This year, however, it seems that British homes must be saturated with Dan and Harry, as neither has any book featuring in the top 10. I guess that if you haven’t bought Potter yet, then you’re probably not going to. Top of the list in 2011 was One Day by David Nicholls, a book published nearly two years ago but given a boost last year with the release of the film, starring Anne Hathaway and Jim Sturgess. This did seem to be the book that everyone was reading on the train or on the beach this summer, so I’m not too surprised about its success.
Also no surprise to find the usual cookbooks, with Jamie Oliver at 2nd and 12th and solid contributions elsewhere in the list by Lorraine Pascale, Linda Collister and Hugh Fearnley-Whittingstall. Similarly, plenty of the multimillionaire regulars feature on the 2011 list, with John Grisham (8th and 36th), Patricia Cornwell (29th) and James Patterson (40th, 52nd, 55th, 57th and 65th). Previous years have seen the successes of the celebrity autobiographies of Peter Kay and Russell Brand, for example, but the 2011 list did seem a little light in this area, with Lee Evans at 30th and the paperback edition of Michael McIntyre’s 2010 book at 42nd, although Dawn French’s first novel from 2010, A Tiny Bit Marvellous, is still as high as 3rd.
From a personal point of view, I’m pleased to see the fantasy epic A Game of Thrones featuring in the top 100 (with Book 1 in 13th place and Book 2 at 76th), no doubt propelled by the wonderful series on TV, starring Sean Bean. I have a particular soft spot for well-written fantasy sagas, and have read all five books published in the series so far (with two more to come). As the number of characters expand, the series does tend to sag a little but don’t let that put you off. If you don’t mind 1000-page epics of swords and sorcery, then these could be the books for you, even though you might find that you are continually flicking to the 50-page list of characters at the end of each book just to remind yourself who’s who and whether they met with an untimely end in the previous book.

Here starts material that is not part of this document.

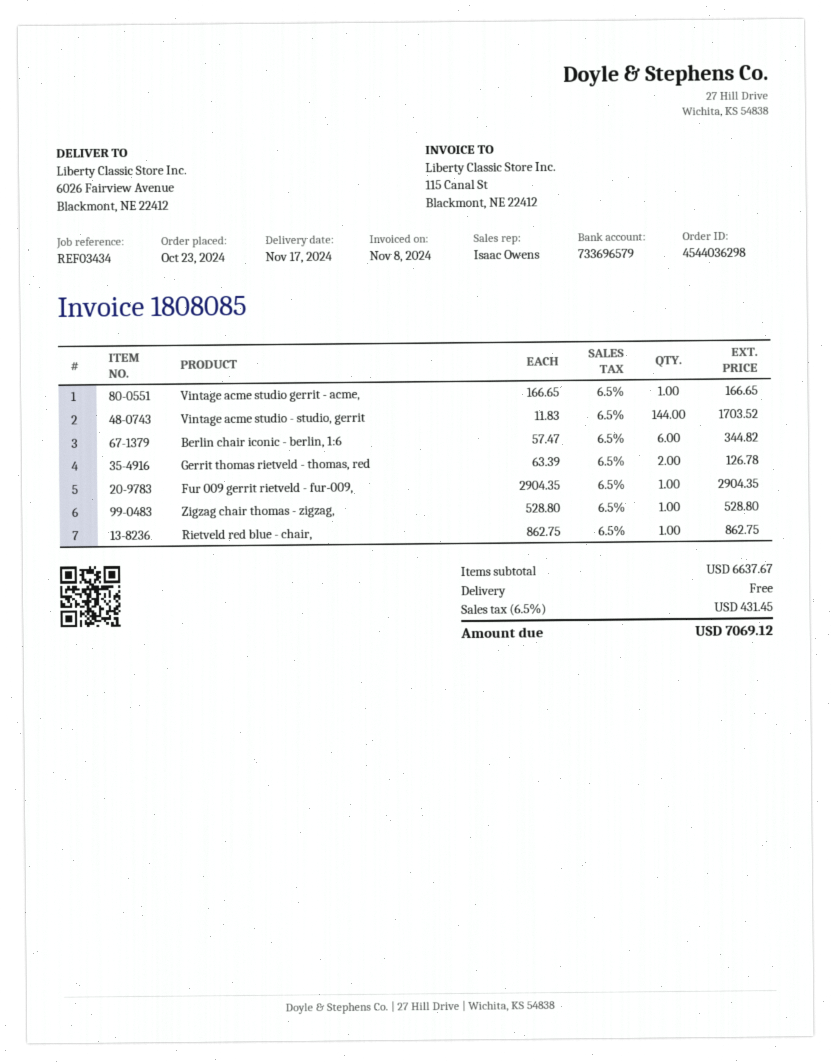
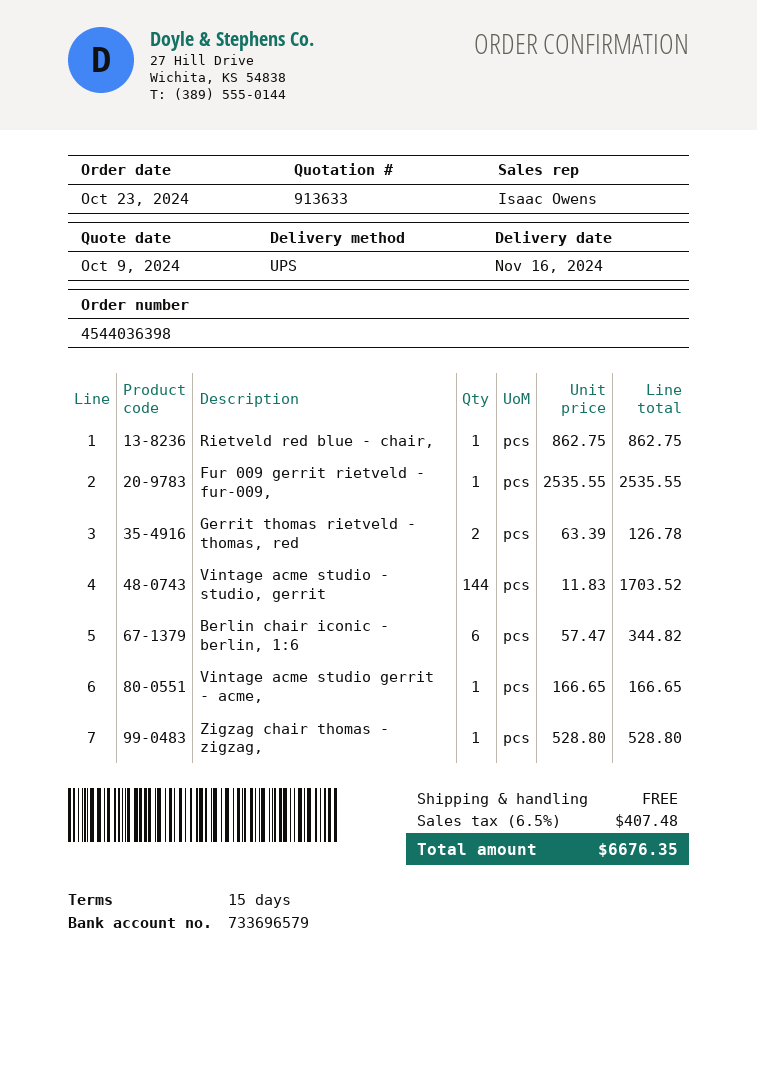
order number: 4544036298 -> 4544036398
delivery date: 2024-11-17 -> 2024-11-16
Fur 009 gerrit rietveld - fur-009,: 1 x 2904.35 = 2904.35 -> 1 x 2535.55 = 2535.55
tax: 6.5% = 431.45 -> 6.5% = 407.48
total: 7069.12 -> 6676.35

The feature on the list that really stands out for me, however, is the continuing success of Scandinavian crime novels. Again, no doubt helped by film success, along with the TV success this year of The Killing and two versions of Wallander, we find the late Stieg Larsson occupying 7th, 9th and 10th in the 2011 list, with The Girl with the Dragon Tattoo series and five of Jo Nesbo’s books in the top 100, featuring Norwegian Detective Harry Hole. Now, I have read two of the Stieg Larsson books recently and I did admire them, without quite liking them. Perhaps, and I wonder if I’m alone in this, it was just the wrong time of year. Maybe the winter months are not the time for settling down to read a Scandinavian crime novel, set in a cold climate with simply too many hours of darkness. I love crime fiction but with Britain currently lashed by wind and rain, there’s much to be said for reading of dark deeds happening on the sunny beaches and in the sunlit hills of southern California.